This fundamental social function of ‘being with others’, is often interpreted purely in terms of helping a fellow sufferer and thereby reinforcing one’s own sobriety and recovery, while the pragmatism of building social networks is often overlooked. Working with the Alcohol Care Team, in a voluntary capacity at King’s College Hospital (London), Terry visits patients who have alcohol and other drug problems.
Just that the idea that each of us is on their own journey. And you know, when we do the hospital service, for example, we go in and we speak to people and we’ve got maybe twenty minutes with them, maybe half an hour, if you’re lucky, and then you never see them again. In that, in that brief time you connect, you listen to them, you impart some of your own experience and then that’s it you go your separate ways. (Terry)
Summary of Late-Onset Theme 2
The theme highlighted the importance and value of SRC. Additionally, the theme emphasises that P-BRS and mutual-aid organisations are not solely about support through the reciprocation of shared lived experiences, they support individuals in recovery to access social networks.
Late-Onset Theme 3 – Recovery as a Family Journey
In common with the early-onset cohort, this late-onset group experiential theme is framed within the context of the family in recovery, however, that is where the similarity ends. In contrast to the negative and often hostile dynamics of the early-onset group, the family dynamics apparent in the narratives of the late-onset cohort were mostly positive and supportive. For example, Steffen’s ex-wife and her partner, became the scaffolding that supported his early recovery.

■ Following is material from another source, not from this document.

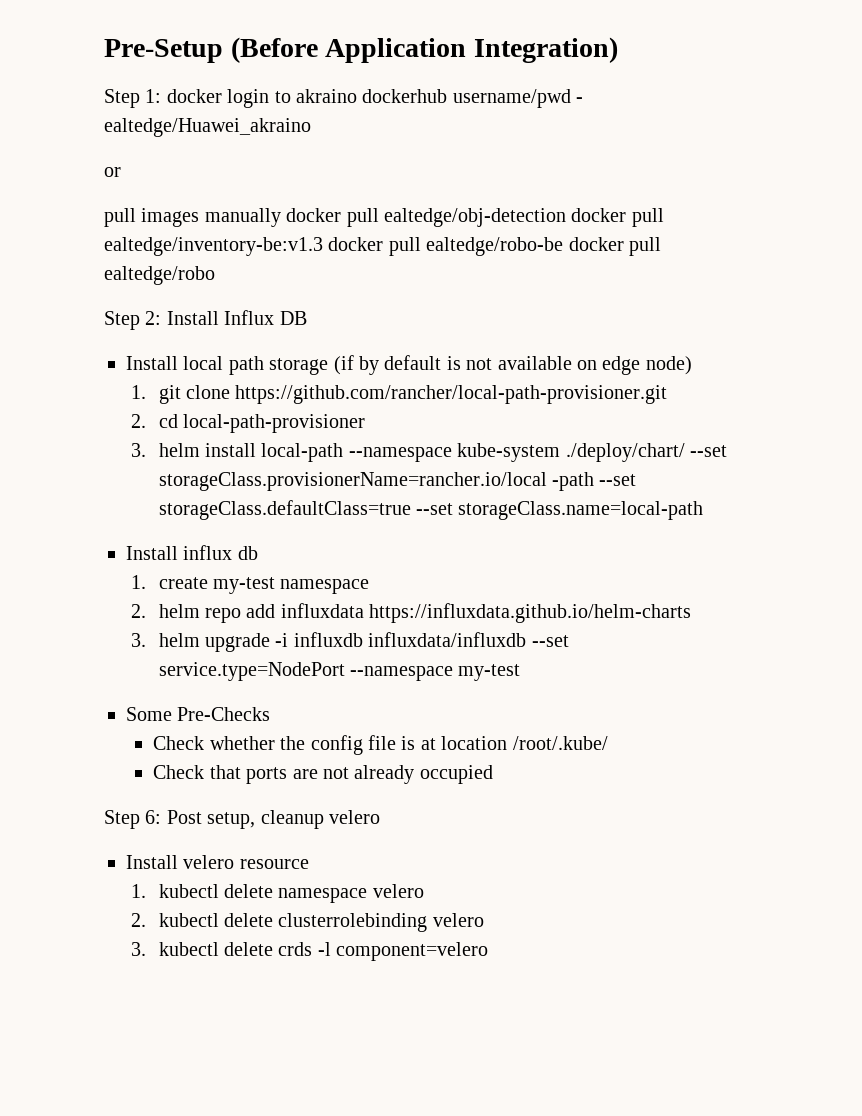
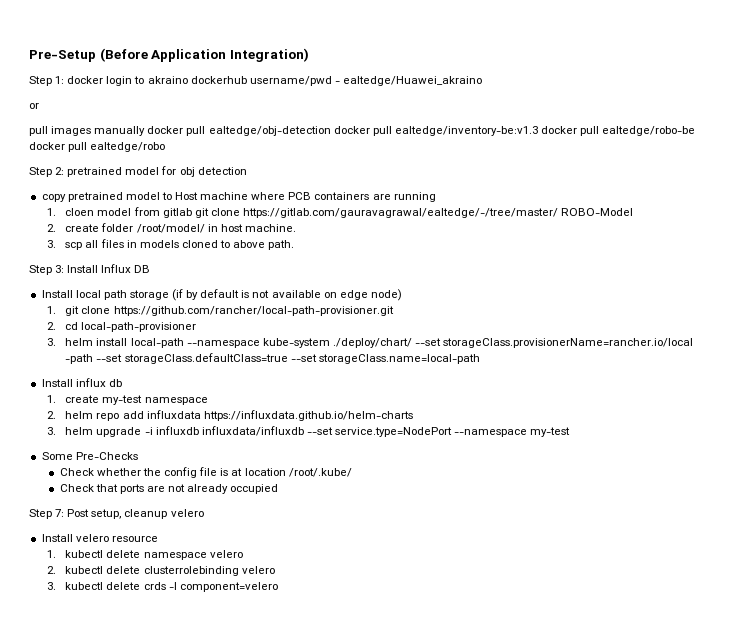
(162, 318) none -> [67,166,247,177] [41,192,436,202] [47,207,634,218] [47,223,296,233] [47,239,295,250] [29,265,65,275] pretrained model for obj detection // copy pretrained model to Host machine where PCB containers are running // 1. cloen model from gitlab git clone https://gitlab.com/gauravagrawal/ealtedge/-/tree/master/ ROBO-Model // 2. create folder /root/model/ in host machine. // 3. scp all files in models cloned to above path. // Step 3:
[145,810,162,824] 6: -> [55,509,65,517] 7:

And so, she and her partner, you know her boyfriend, were living together and they, you know, they opened-up their house to me after I left the detox and I was waiting to go to a particular, you know, inpatient programme. […] So, it was really helpful that I was able to stay with her during that time, to stay with them and, and …. because otherwise, I think I would have relapsed, you know, and started drinking again. (Steffen)
Sarah had a history of relapsing and there were times, when her children were teenagers, that the parent/child roles were reversed. Her children have been deeply affected by her drinking. Sarah’s narrative about her relationship with her daughter being a contributory factor in her drinking, shows that she still has some way to go in her recovery. Nonetheless, Sarah’s children have been extremely supportive in her recovery.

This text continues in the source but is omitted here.